Management Interfaces

From Wikitech
(Redirected from Systems management)

List of troubleshooting techniques and fixes for the most common IPMI and management interfaces issues.

General advices

How to execute remote IPMI commands

SSH into one of the hosts with the cluster::management Puppet role applied (cumin1002.eqiad.wmnet, cumin2002.codfw.wmnet) and run ipmitool, it will ask for management password, that is stored in pwstore.

Looking for racadm/hpiLO commands?

Then you're most likely at the wrong place, check out SRE/Dc-operations/Platform-specific documentation

Troubleshooting Commands

Does IPMI work locally?

SSH into the host (not mgmt) and run:

sudo ipmi-chassis --get-chassis-status

The typical error is: ipmi_cmd_get_chassis_status: internal system error or driver timeout

Does IPMI work remotely?

Execute this remote IPMI command (see Management Interfaces#How to execute remote IPMI commands):

sudo ipmitool -I lanplus -H "$HOST.mgmt.$DC.wmnet" -U root -E chassis power status

The typical failing error is: Error: Unable to establish IPMI v2 / RMCP+ session

If it fails very quickly:

It might be that the IPMI password has gone out of sync with the host one (was the host rebooted recently?), see below on how to set it again.

Is remote IPMI enabled?

SSH into the host (no mgmt) and run (on Ubuntu Trusty use bmc-config instead of ipmi-config):

sudo ipmi-config --section=Lan_Channel --key-pair="Lan_Channel:Volatile_Access_Mode=Always_Available" --key-pair="Lan_Channel:Non_Volatile_Access_Mode=Always_Available" --diff

If there is no output it means that remote IPMI is enabled and this configuration is good. If there is any diff shown it means that the current values are not the correct ones.

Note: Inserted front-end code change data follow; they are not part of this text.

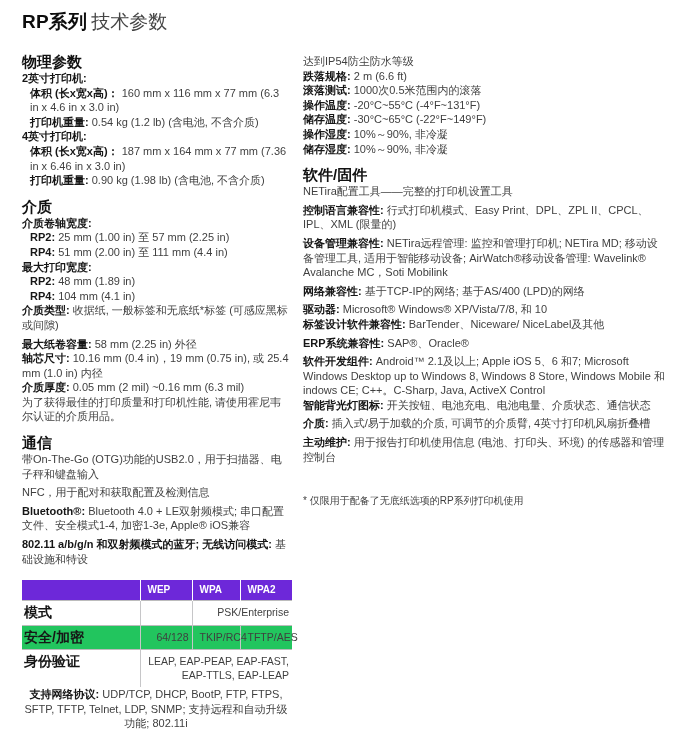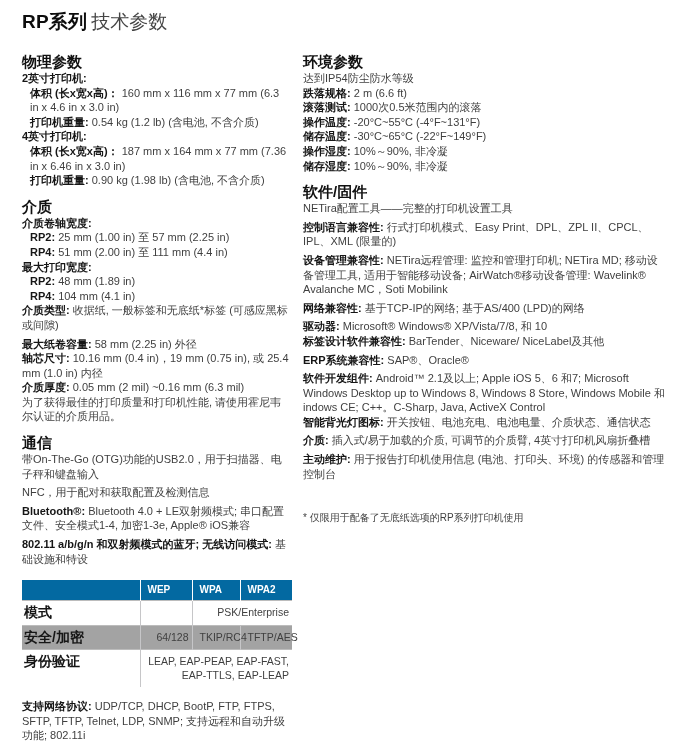--- a/index.html
+++ b/index.html
@@ -15,29 +15,29 @@
   .col-right{flex:1;min-width:0;}
   .sec-h{font-size:15px;font-weight:700;color:#111;margin:11px 0 2px;line-height:15px;}
   .sec-h.first{margin-top:0;}
   .line{margin:0;}
   .line.ind{padding-left:8px;}
   .line.gap{margin-top:4px;}
   .lbl{font-weight:700;color:#161616;}
   .lbl:empty{display:none;}
   
   .wifi-table{border-collapse:collapse;width:270px;margin-top:14px;table-layout:fixed;}
-  .wifi-table th{background:#0369a1;color:#fff;font-size:10px;font-weight:700;
+  .wifi-table th{background:#6d28d9;color:#fff;font-size:10px;font-weight:700;
                  text-align:left;padding:4px 2px 4px 7px;border-right:1px solid #fff;line-height:12px;}
   .wifi-table th.rowhead{padding-left:2px;}
   .wifi-table th:last-child{border-right:none;}
   .wifi-table td{padding:5px 3px 5px 7px;border-top:1px solid #bcbcbc;vertical-align:top;line-height:13.5px;font-size:10.5px;}
   .wifi-table td.rhead{font-weight:700;color:#161616;padding-left:2px;font-size:14px;}
   .wifi-table td.vcell{border-left:1px solid #c6c6c8;text-align:right;}
-  .wifi-table tr.shade td{background:#a3a3a3;}
-  .protocols{margin-top:12px;}
+  .wifi-table tr.shade td{background:#22c55e;}
+  .protocols{text-align:center;}
   .footnote{margin-top:30px;font-size:10px;line-height:13px;color:#3f3f3f;}
 </style>
 </head>
 <body>
 
 <div class="page">
 
   <h1 class="doc-title"><span class="brand">RP系列</span><span>技术参数</span></h1>
 
   <div class="cols">
@@ -104,21 +104,20 @@
           </tr>
         </tbody>
       </table>
 
       <p class="line protocols"><span class="lbl">支持网络协议:</span> <span>UDP/TCP, DHCP, BootP, FTP, FTPS, SFTP, TFTP, Telnet, LDP, SNMP; 支持远程和自动升级功能; 802.11i</span></p>
 
     </div>
 
     <div class="col-right">
 
-      <h2 class="sec-h first">环境参数</h2>
       <p class="line"> <span>达到IP54防尘防水等级</span></p>
       <p class="line"><span class="lbl">跌落规格:</span> <span>2 m (6.6 ft)</span></p>
       <p class="line"><span class="lbl">滚落测试:</span> <span>1000次0.5米范围内的滚落</span></p>
       <p class="line"><span class="lbl">操作温度:</span> <span>-20°C~55°C (-4°F~131°F)</span></p>
       <p class="line"><span class="lbl">储存温度:</span> <span>-30°C~65°C (-22°F~149°F)</span></p>
       <p class="line"><span class="lbl">操作湿度:</span> <span>10%～90%, 非冷凝</span></p>
       <p class="line"><span class="lbl">储存湿度:</span> <span>10%～90%, 非冷凝</span></p>
 
       <h2 class="sec-h">软件/固件</h2>
       <p class="line"> <span>NETira配置工具——完整的打印机设置工具</span></p>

Re-run the same command replacing --diff with --commit to change the config. Verify it again after the commit.

On some HP systems, this check can suggest the configuration is good even when in fact it isn't. To confirm this, visit the web mgmt interface, select "Security" from the left-hand menu, and check in the "Network" box that "IPMI/DCMI over LAN" is enabled; if not, click the Pencil to go to the Edit interface, check the appropriate box, and scroll to the bottom to click "OK" to apply the change.

See on the section below how to do the same from the web mgmt interface, if no local host access is available (e.g. a new host).

Are IPMI permissions set correctly?

SSH into the host (no mgmt) and run (on Ubuntu Trusty use bmc-config instead of ipmi-config):

sudo ipmi-config --section=Lan_Channel --key-pair="Lan_Channel:Volatile_Channel_Privilege_Limit=Administrator" --key-pair="Lan_Channel:Non_Volatile_Channel_Privilege_Limit=Administrator" --diff

If there is no output it means that the user is configured correctly. If there is any diff shown it means that the current values are not the correct ones.

Re-run the same command replacing --diff with --commit to change the config. Verify it again after the commit.

Did you do a reset but still getting IPMI connection failed (when using the reimage cookbook)?

Try logging in on mgmt, with the regular mgmt password, and then re-set the same password with

"racadm config" entered is not supported on iDRAC "4.40.00.00"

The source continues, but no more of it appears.